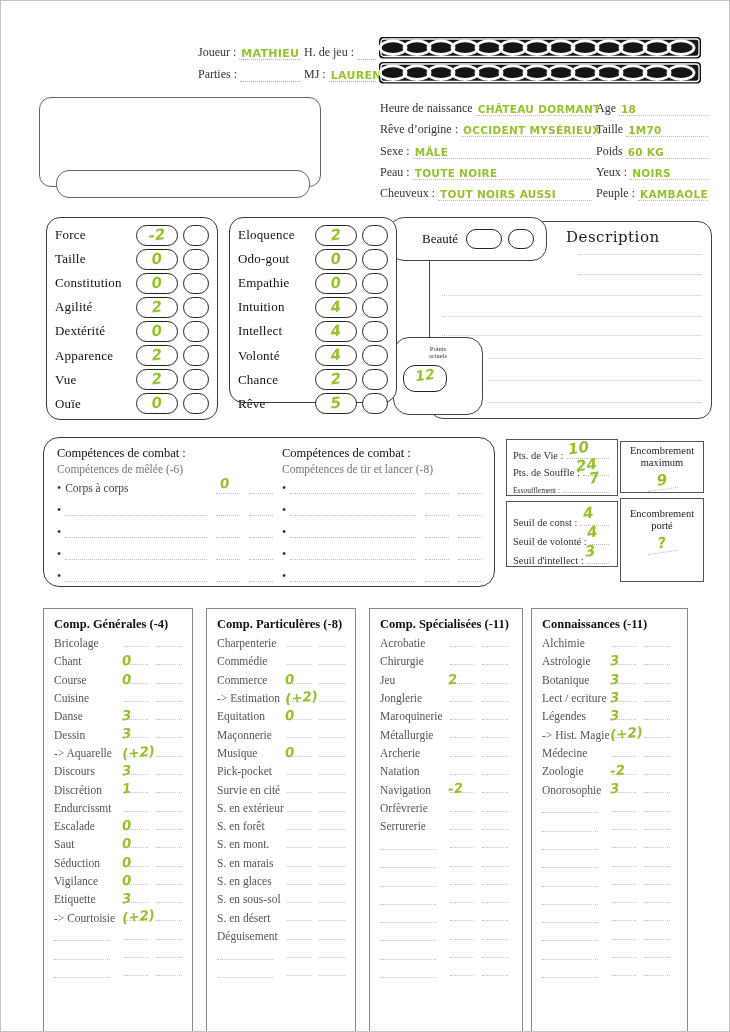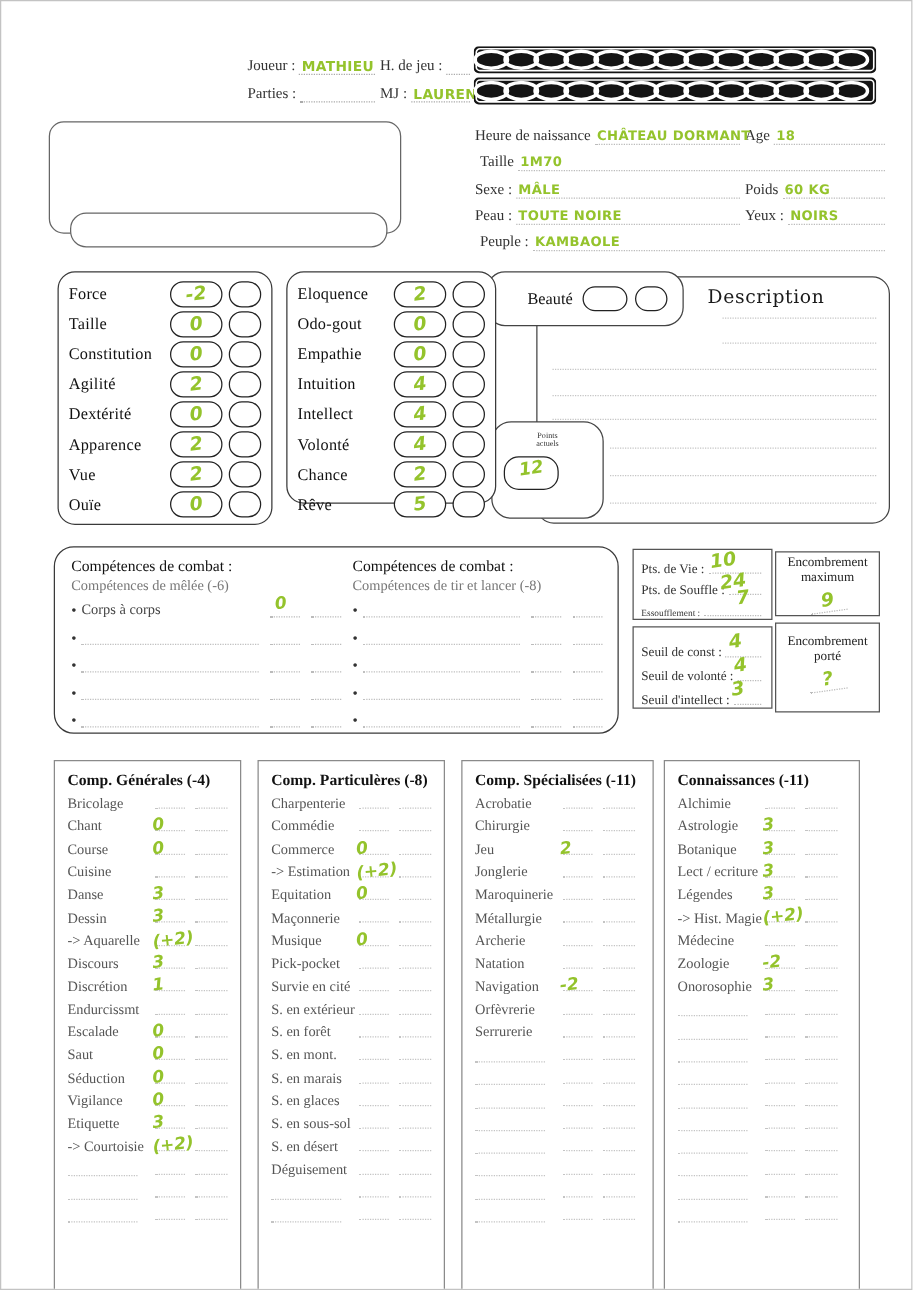"Rêve d’origine :" span.id-pair { html: none -> <span> <span>Rêve d’origine :</span> <span> <span>OCCIDENT MYSÉRIEUX</span> </span> </span> }
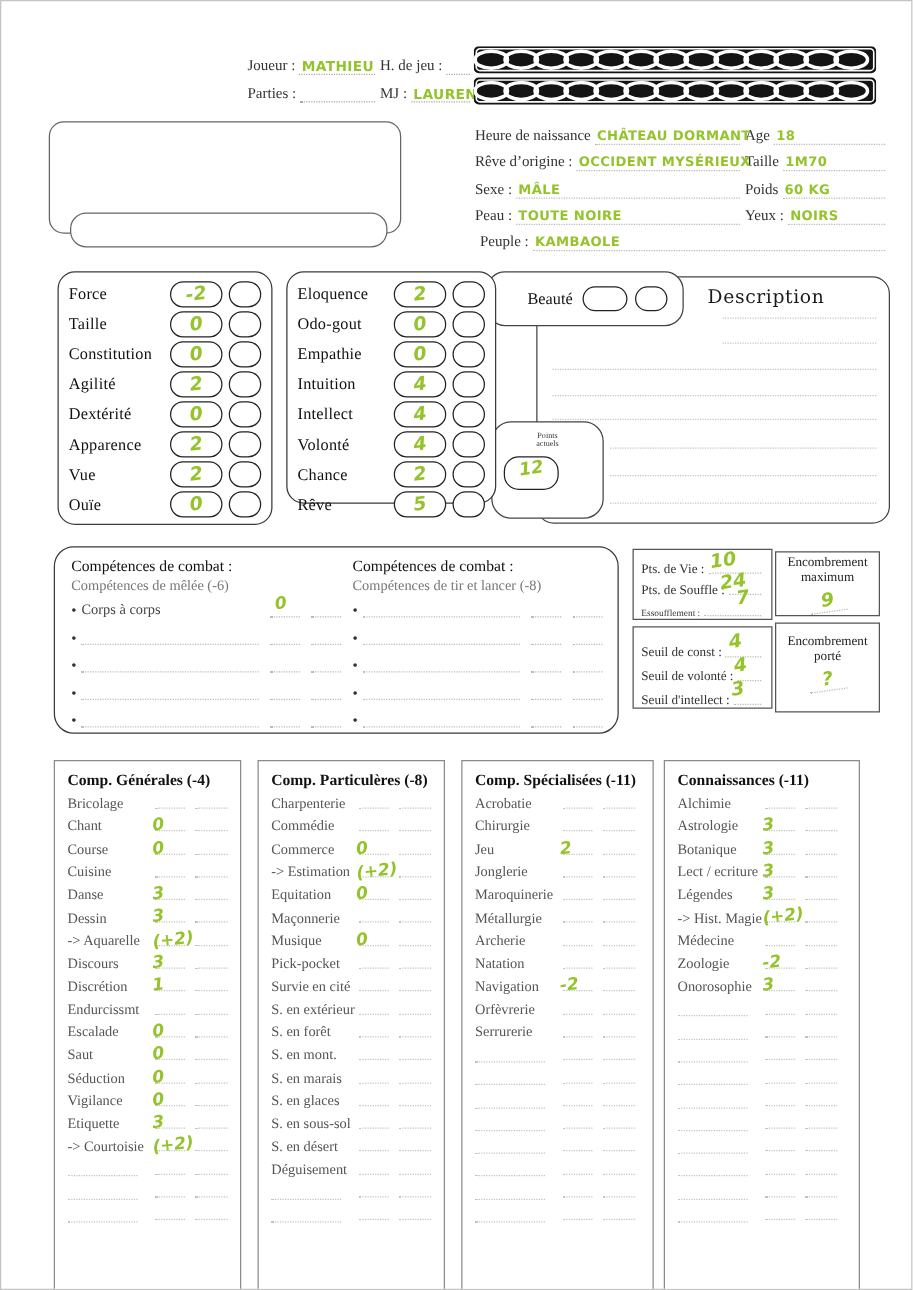"Cheuveux :" span.id-pair { html: none -> <span> <span>Cheuveux :</span> <span> <span>TOUT NOIRS AUSSI</span> </span> </span> }
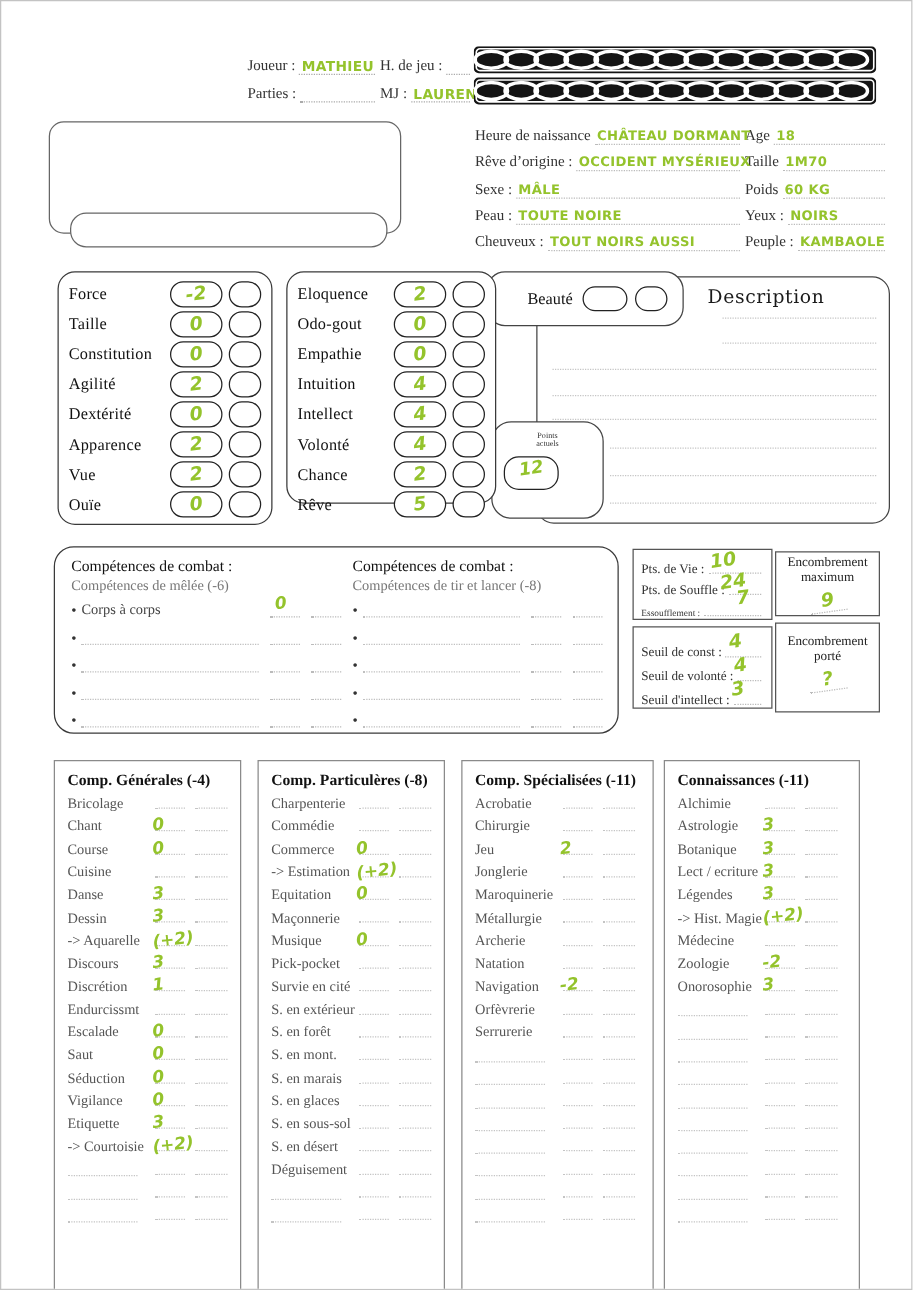"Encombrement porté" .enc2 { height: 72px -> 84px }
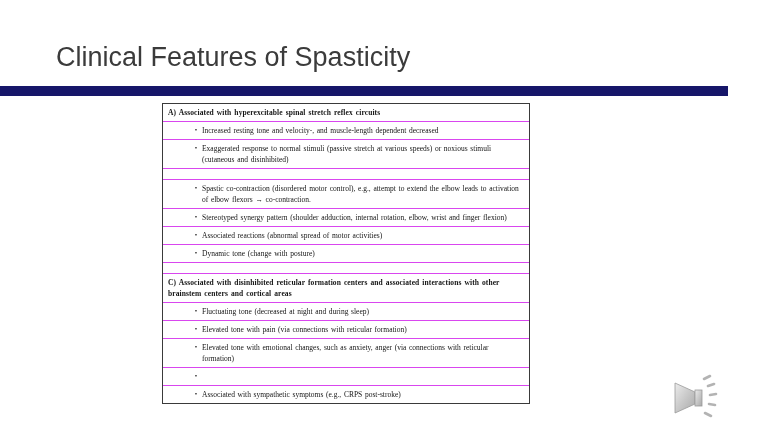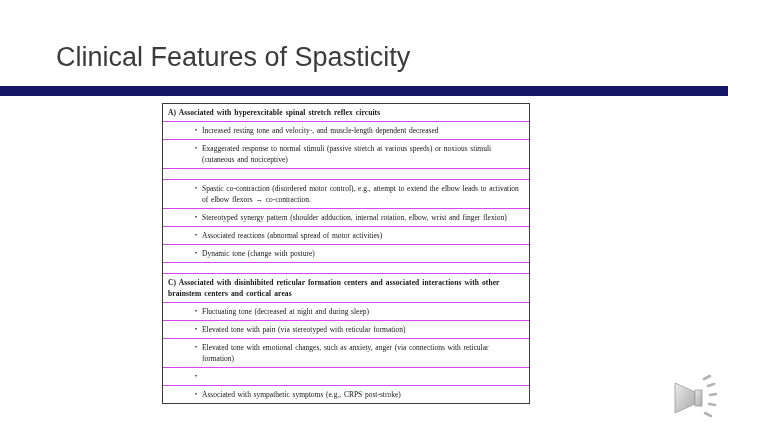"Exaggerated response to normal stimuli" span.txt { text: nociceptive -> disinhibited }
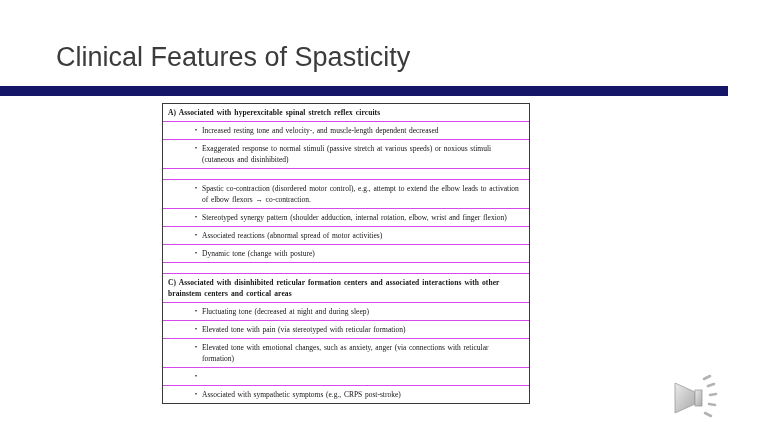"Elevated tone with pain (via" span.txt { text: stereotyped -> connections }
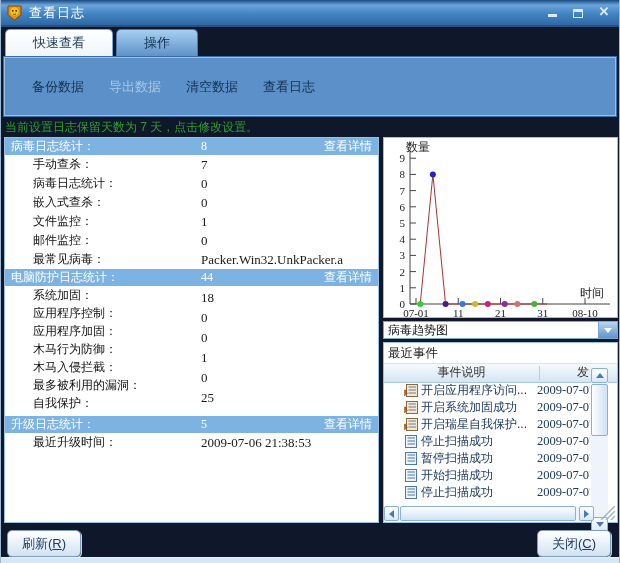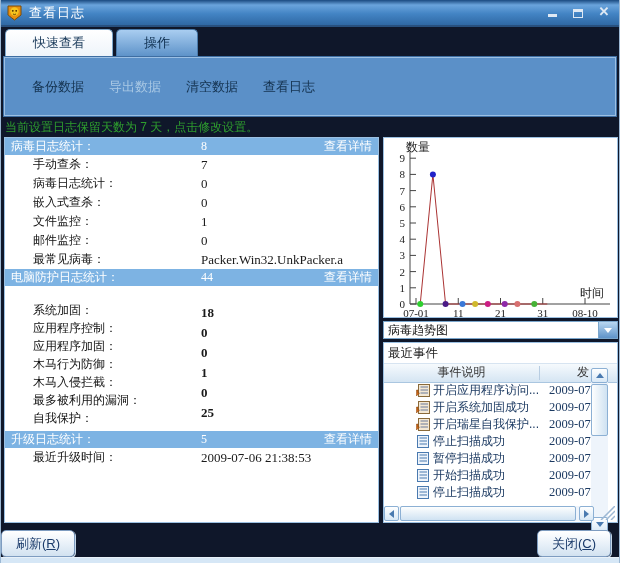"系统加固：" .sec2-body { margin-top: 15px -> none }
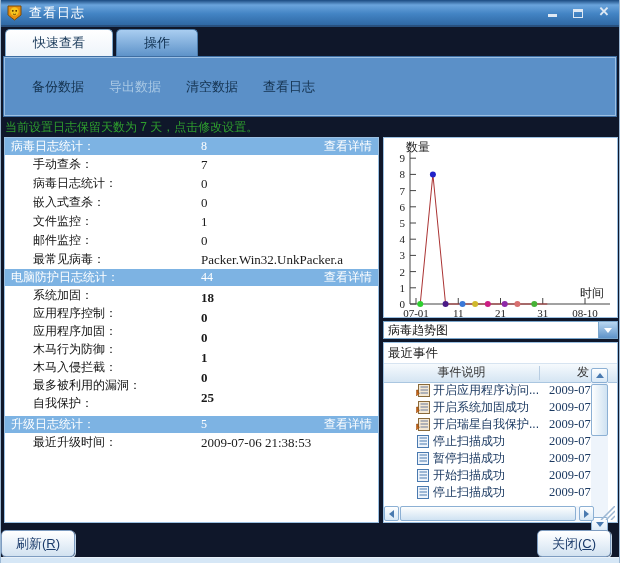"18" .sec2-val { font-weight: bold -> none }
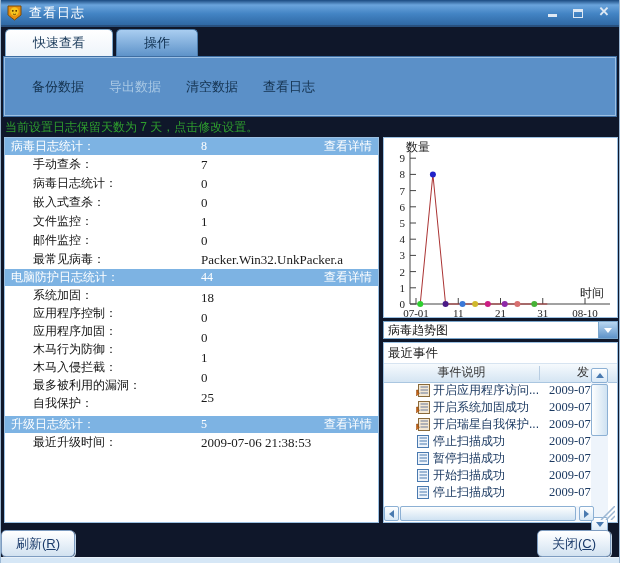"开启应用程序访问..." .ev-rows { left: 12px -> 0 }
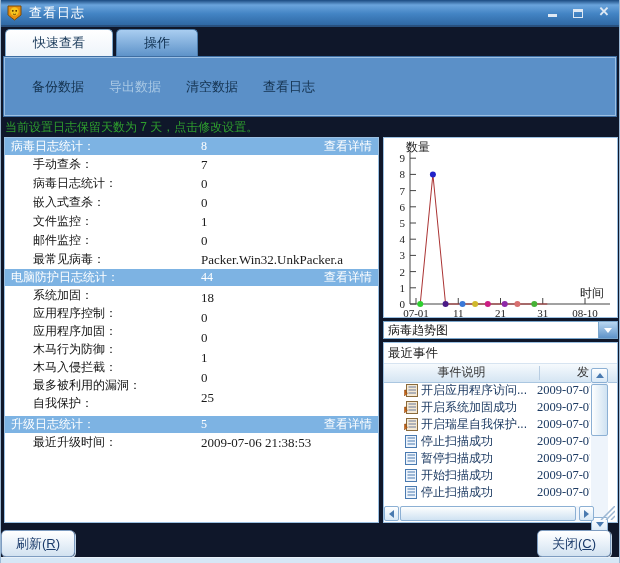"刷新(" .refresh { left: 0 -> 6px }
■ ■ ■ ■ ■ ■ ■
**Work item**
The lines from the one holding "tone with pain" through the end of the material above are to be echoed exactly, both ends included. Do not include pictures.

**Solution**
"Elevated tone with pain (via" span.txt { text: stereotyped -> connections }
"系统加固：" .sec2-body { margin-top: 15px -> none }
"18" .sec2-val { font-weight: bold -> none }
"开启应用程序访问..." .ev-rows { left: 12px -> 0 }
"刷新(" .refresh { left: 0 -> 6px }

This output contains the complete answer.